• _WORK TO COMPLETE_
Copy out each line of the data below in which "compared" appears.

• _SOURCE RECORDS_
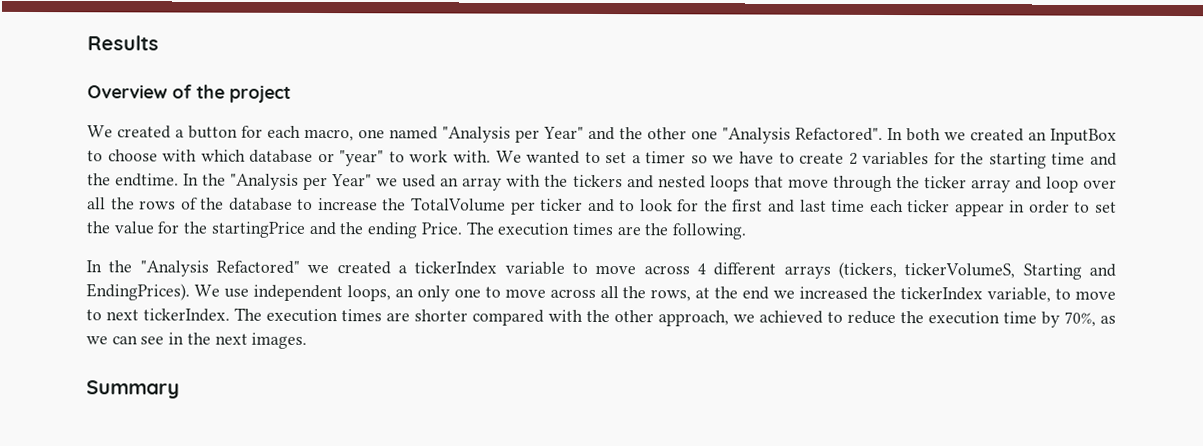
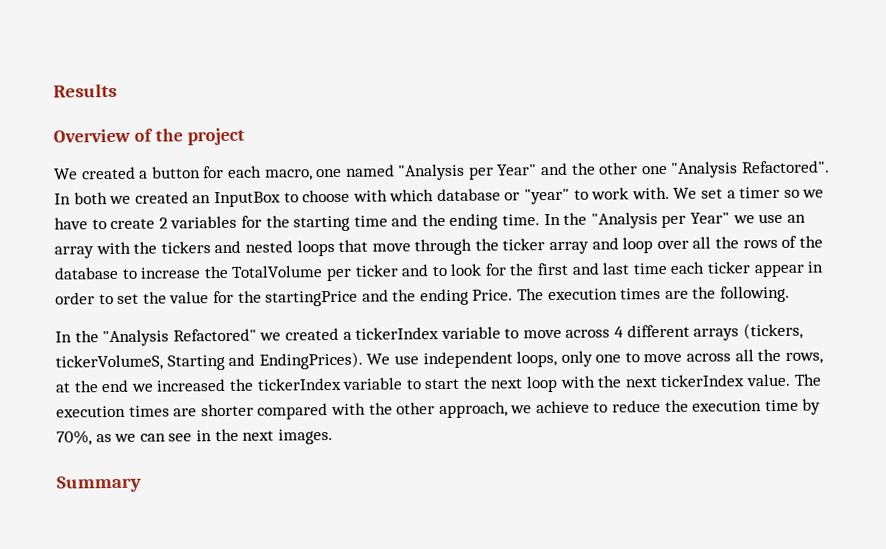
- We wanted to set a timer so we have to create 2 variables for the starting time and the endtime.
+ We set a timer so we have to create 2 variables for the starting time and the ending time.
- In the "Analysis per Year" we used an array with the tickers and nested loops that move through the ticker array and loop over all the rows of the database to increase the TotalVolume per ticker and to look for the first and last time each ticker appear in order to set the value for the startingPrice and the ending Price.
+ In the "Analysis per Year" we use an array with the tickers and nested loops that move through the ticker array and loop over all the rows of the database to increase the TotalVolume per ticker and to look for the first and last time each ticker appear in order to set the value for the startingPrice and the ending Price.
- We use independent loops, an only one to move across all the rows, at the end we increased the tickerIndex variable, to move to next tickerIndex.
+ We use independent loops, only one to move across all the rows, at the end we increased the tickerIndex variable to start the next loop with the next tickerIndex value.
- The execution times are shorter compared with the other approach, we achieved to reduce the execution time by 70%, as we can see in the next images.
+ The execution times are shorter compared with the other approach, we achieve to reduce the execution time by 70%, as we can see in the next images.

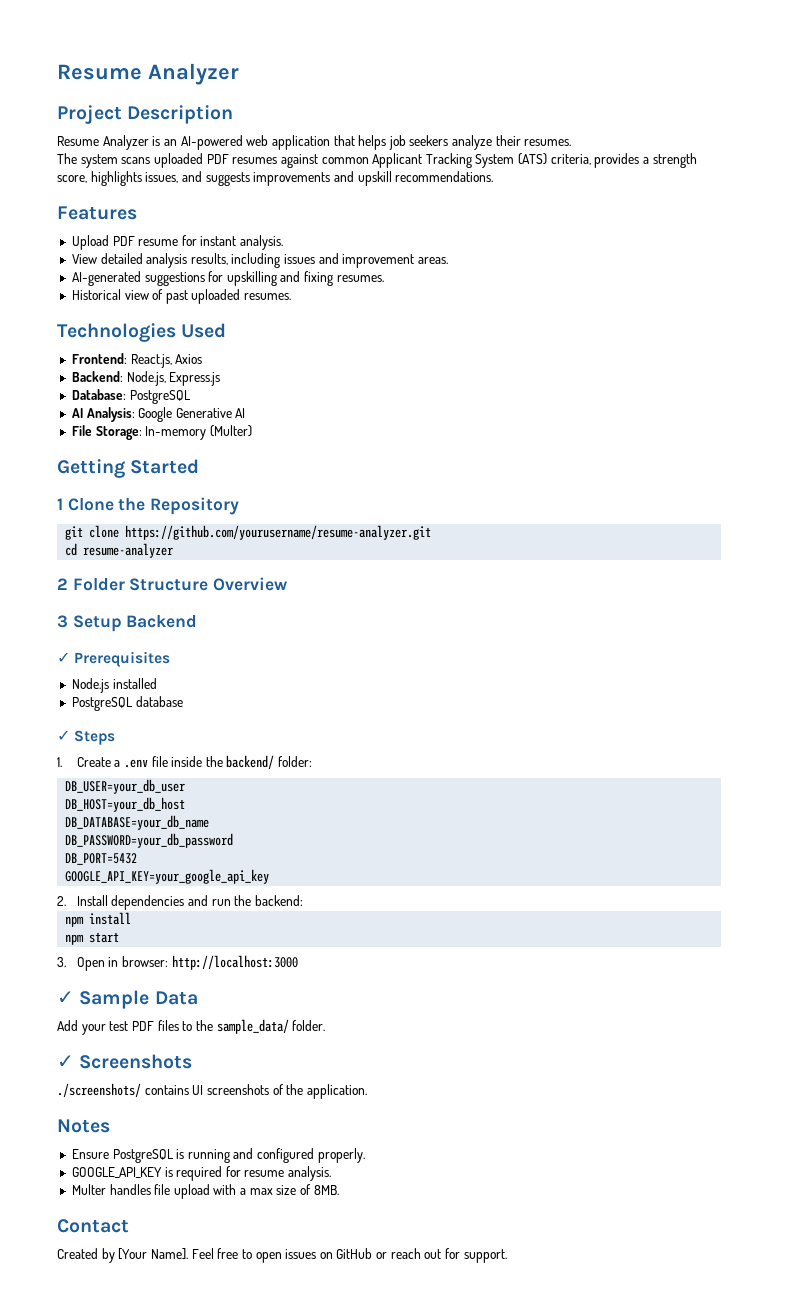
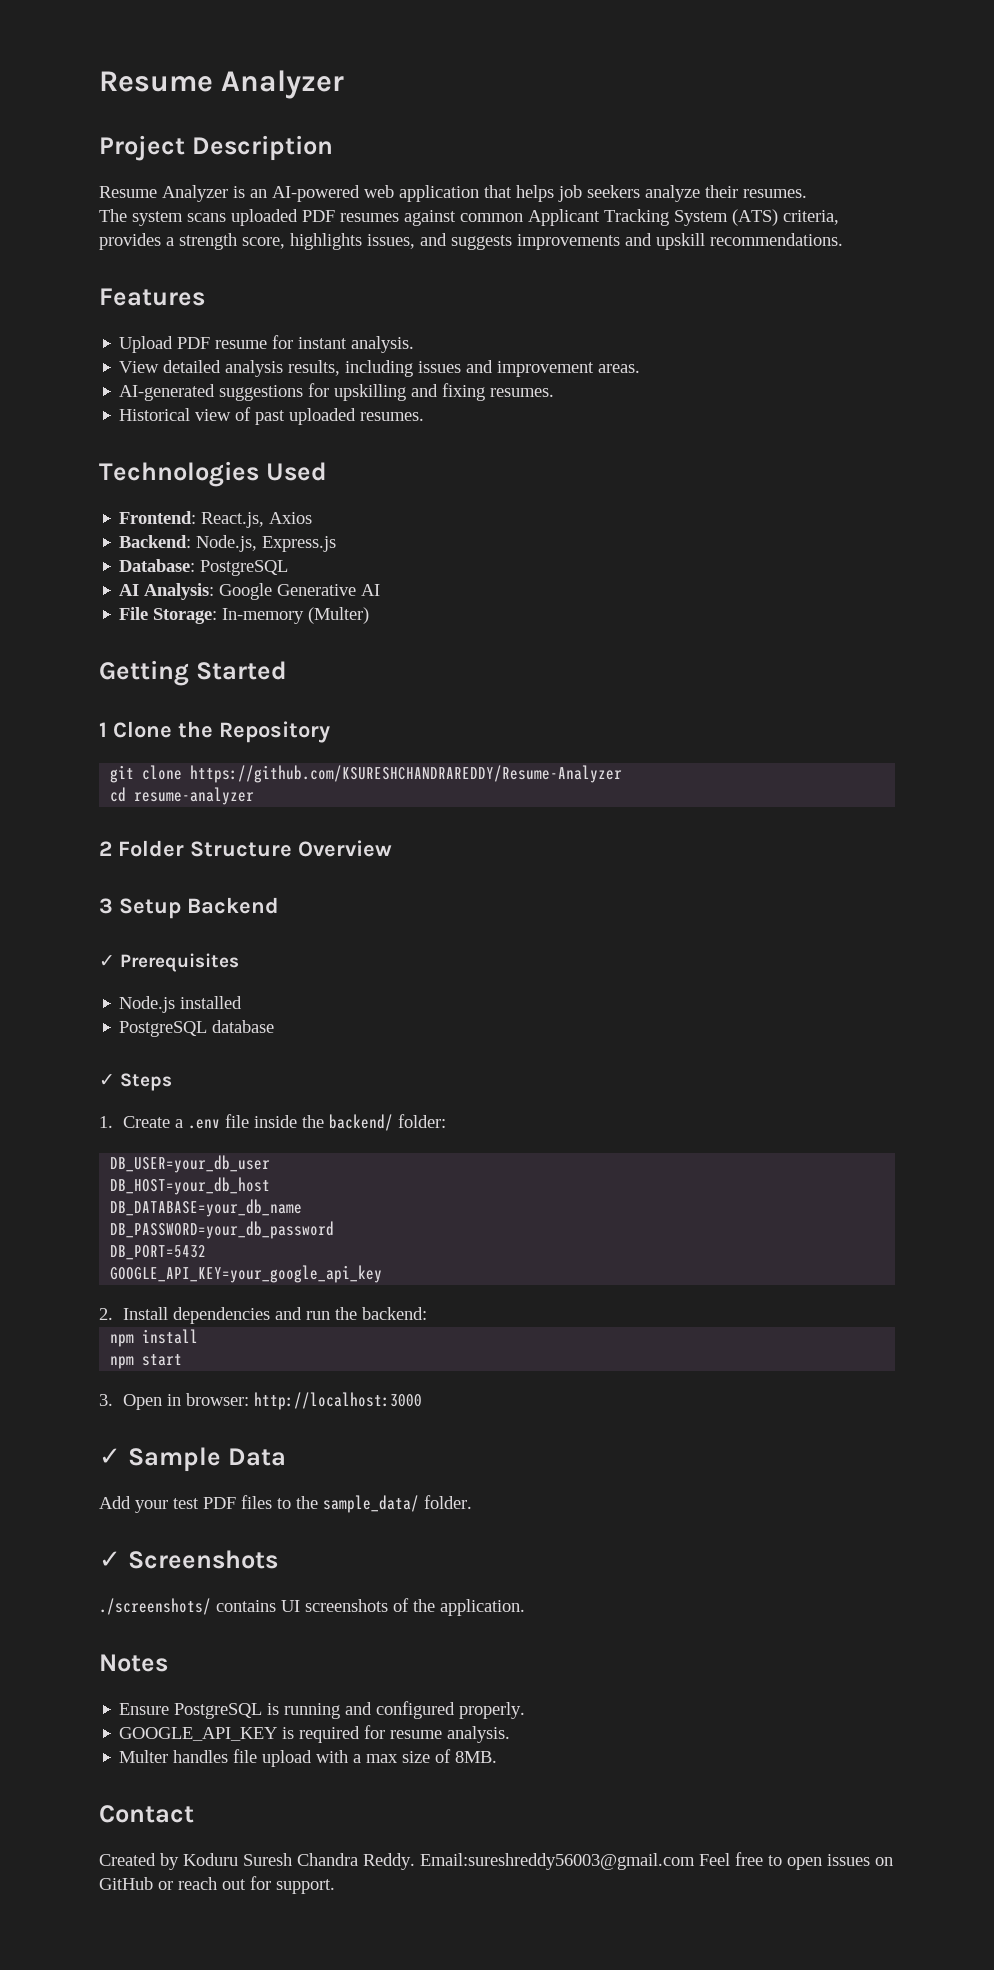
- git clone https://github.com/yourusername/resume-analyzer.git
+ git clone https://github.com/KSURESHCHANDRAREDDY/Resume-Analyzer
- Created by [Your Name]. Feel free to open issues on GitHub or reach out for support.
+ Created by Koduru Suresh Chandra Reddy. Email:sureshreddy56003@gmail.com Feel free to open issues on GitHub or reach out for support.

• _TASK RESULT_
- The execution times are shorter compared with the other approach, we achieved to reduce the execution time by 70%, as we can see in the next images.
+ The execution times are shorter compared with the other approach, we achieve to reduce the execution time by 70%, as we can see in the next images.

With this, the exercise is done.